Senior Minister (Security Cluster) Datuk Seri Ismail Sabri Yaakob.

PUTRAJAYA, April 18 — Airline companies must still comply with the standard operating procedures (SOP) set by the government even if the third phase of the Movement Control Order (MCO) ends on April 28, said Senior Minister (Security Cluster) Datuk Seri Ismail Sabri Yaakob.

He stressed that all aviation operations were subject to government approval despite recent advertisements on the sale of flight tickets.

  “With regard to airlines advertising for this coming period, I hope they will only operate after the government’s approval.

“Although they sell the tickets, their operations are determined by the government. Even if the MCO ends, there’s a SOP we have to follow. Let’s say the MCO ends, it doesn’t mean they can operate freely as normal. The government has introduced specific SOP.

“If there are companies which have sold tickets for that date (a day after the MCO), and if the government doesn’t approve, then they do not have the approval,” he told a press conference after chairing the Special Ministerial Committee meeting on MCO here today.

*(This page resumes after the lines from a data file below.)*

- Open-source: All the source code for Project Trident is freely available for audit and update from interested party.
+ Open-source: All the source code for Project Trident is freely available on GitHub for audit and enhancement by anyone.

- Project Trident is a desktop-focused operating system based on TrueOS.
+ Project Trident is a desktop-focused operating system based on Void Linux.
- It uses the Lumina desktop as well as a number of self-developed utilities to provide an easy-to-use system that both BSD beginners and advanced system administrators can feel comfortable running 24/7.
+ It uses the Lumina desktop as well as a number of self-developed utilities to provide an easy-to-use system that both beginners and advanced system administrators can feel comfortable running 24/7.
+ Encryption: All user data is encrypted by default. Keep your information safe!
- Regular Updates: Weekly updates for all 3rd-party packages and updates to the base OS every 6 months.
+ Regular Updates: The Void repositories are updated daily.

He said this when asked about airline companies which had sold flight tickets offering various special deals beginning April 29.

Meanwhile, Ismail Sabri said that domestic flights for Peninsular Malaysia from the Kuala Lumpur International Airport (KLIA) were not operational while those to Sabah and Sarawak were scheduled for just once a week, as announced by the Transport Ministry.

“Domestic flights for Peninsular Malaysia are still allowed from the Sultan Abdul Aziz Shah Airport in Subang via Firefly. Yesterday, a total of 479 passengers travelled via the airport.

“For locals going back to Sabah and Sarawak, they will be quarantined the moment they arrive there as announced earlier,” he said.

He said the government’s policy regarding interstate travel remained the same, whereby any movement between states is banned except for those with a letter of permission from the police.

He explained that among the reasons interstate travel would be allowed was for emergencies only, such as the death of family members or health issues, and that permission letters could be obtained from the nearest police station.

“Those who have to undertake such trips, whether by land or air transport, must produce the permission letter from the police,” he said.